---------- Data records ----------

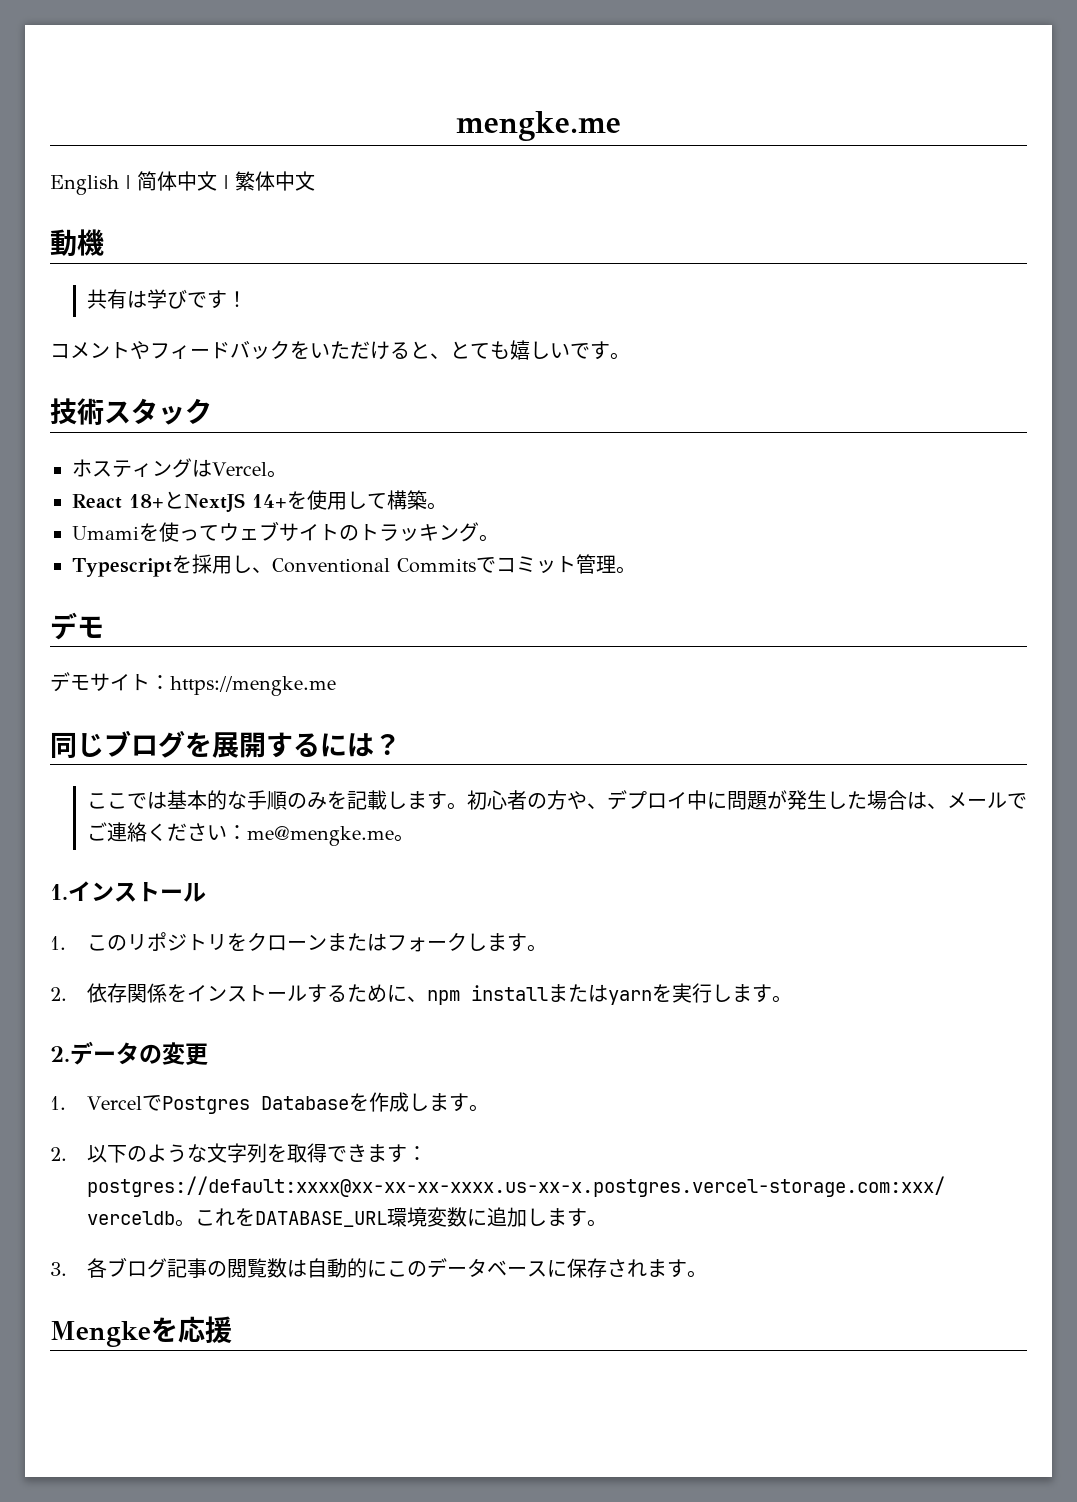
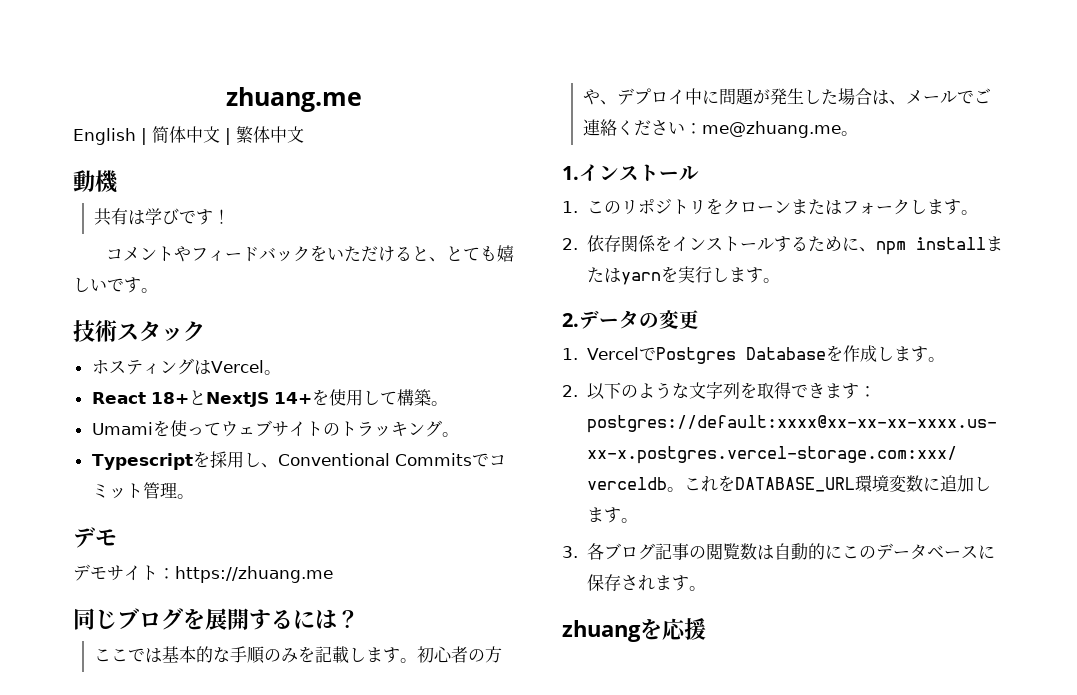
- mengke.me
+ zhuang.me
- デモサイト：https://mengke.me
+ デモサイト：https://zhuang.me
- 初心者の方や、デプロイ中に問題が発生した場合は、メールでご連絡ください：me@mengke.me。
+ 初心者の方や、デプロイ中に問題が発生した場合は、メールでご連絡ください：me@zhuang.me。
- Mengkeを応援
+ zhuangを応援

----------

Write out the data exactly, and exclude every picture it holds.

- mengke.me
+ zhuang.me
- デモサイト：https://mengke.me
+ デモサイト：https://zhuang.me
- 初心者の方や、デプロイ中に問題が発生した場合は、メールでご連絡ください：me@mengke.me。
+ 初心者の方や、デプロイ中に問題が発生した場合は、メールでご連絡ください：me@zhuang.me。
- Mengkeを応援
+ zhuangを応援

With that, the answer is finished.